Task
Every line of the listing below from the one with "-63,12 +63,11 @@" up to and including the one with "-285,7 +285,7 @@" should be retyped exactly, and nothing else; pictures are not part of the copy.
++++
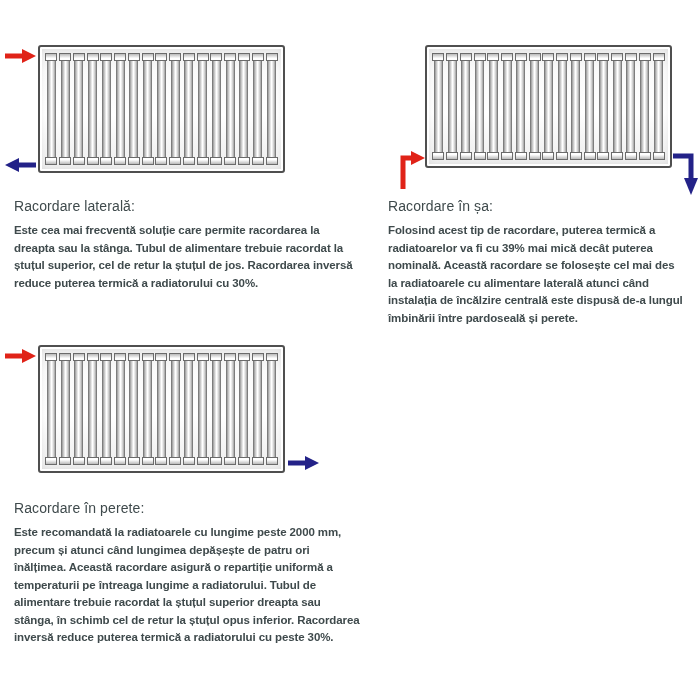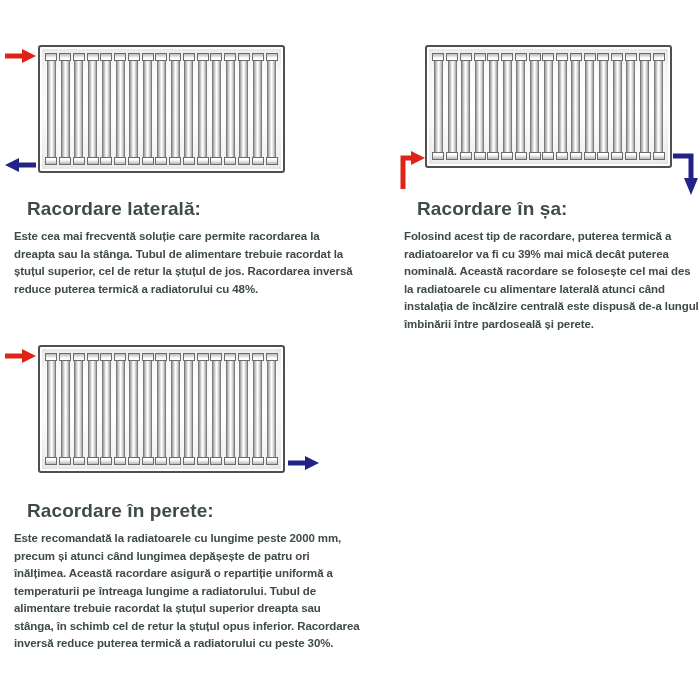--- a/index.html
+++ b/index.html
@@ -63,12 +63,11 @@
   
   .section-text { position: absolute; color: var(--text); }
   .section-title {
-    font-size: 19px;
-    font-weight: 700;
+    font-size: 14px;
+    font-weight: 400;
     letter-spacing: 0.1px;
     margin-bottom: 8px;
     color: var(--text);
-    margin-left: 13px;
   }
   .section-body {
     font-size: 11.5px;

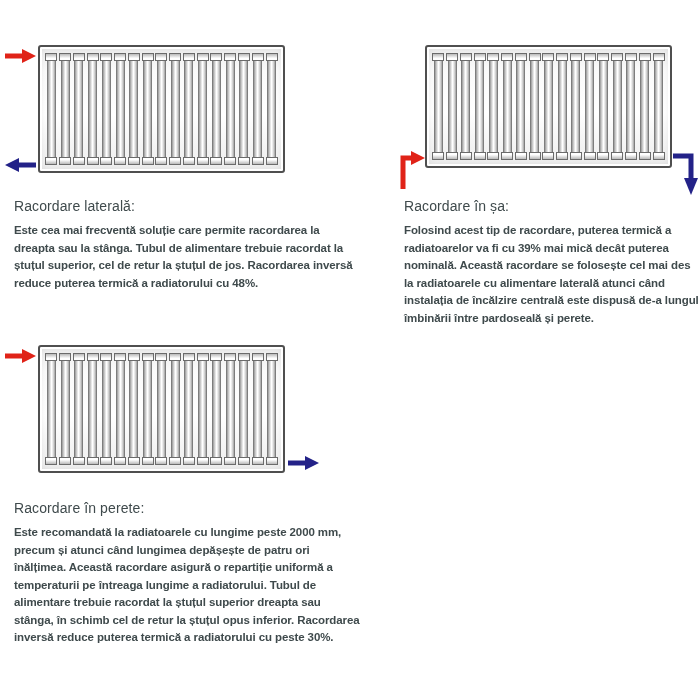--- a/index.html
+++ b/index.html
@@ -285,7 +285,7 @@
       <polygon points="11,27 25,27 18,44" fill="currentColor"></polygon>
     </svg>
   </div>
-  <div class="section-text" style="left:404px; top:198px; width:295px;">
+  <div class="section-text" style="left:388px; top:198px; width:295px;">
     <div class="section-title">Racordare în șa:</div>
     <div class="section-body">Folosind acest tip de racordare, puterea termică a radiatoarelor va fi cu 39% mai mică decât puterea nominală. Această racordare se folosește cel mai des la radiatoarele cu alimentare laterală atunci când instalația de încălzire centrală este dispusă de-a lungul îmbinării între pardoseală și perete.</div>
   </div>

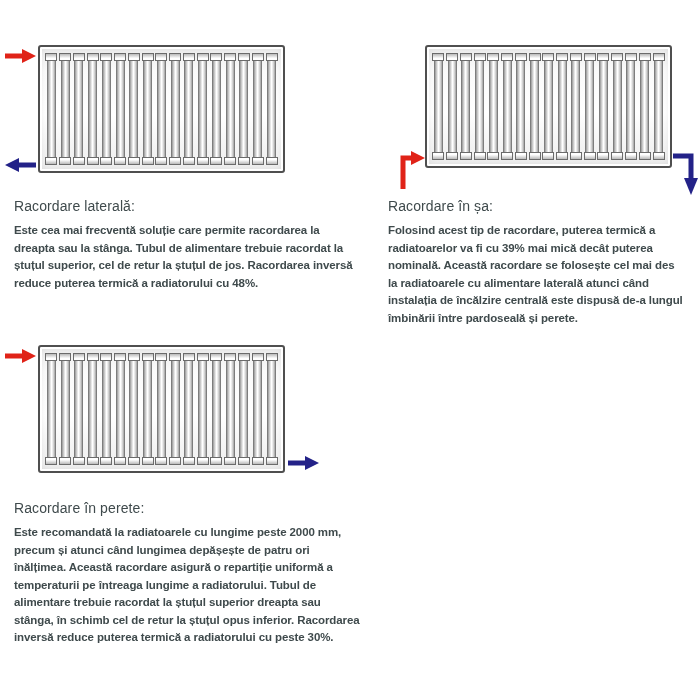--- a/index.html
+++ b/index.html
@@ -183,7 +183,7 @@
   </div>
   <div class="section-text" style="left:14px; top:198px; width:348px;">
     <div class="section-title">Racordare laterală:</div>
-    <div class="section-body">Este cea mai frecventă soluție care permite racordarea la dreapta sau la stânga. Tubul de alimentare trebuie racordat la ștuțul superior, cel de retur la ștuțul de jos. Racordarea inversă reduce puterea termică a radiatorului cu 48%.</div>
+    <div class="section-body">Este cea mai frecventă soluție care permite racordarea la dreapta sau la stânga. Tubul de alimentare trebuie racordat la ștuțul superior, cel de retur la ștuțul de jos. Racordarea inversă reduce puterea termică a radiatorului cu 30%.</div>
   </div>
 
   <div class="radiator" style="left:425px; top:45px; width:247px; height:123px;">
++++
Written solution
@@ -63,12 +63,11 @@
   
   .section-text { position: absolute; color: var(--text); }
   .section-title {
-    font-size: 19px;
-    font-weight: 700;
+    font-size: 14px;
+    font-weight: 400;
     letter-spacing: 0.1px;
     margin-bottom: 8px;
     color: var(--text);
-    margin-left: 13px;
   }
   .section-body {
     font-size: 11.5px;

--- a/index.html
+++ b/index.html
@@ -285,7 +285,7 @@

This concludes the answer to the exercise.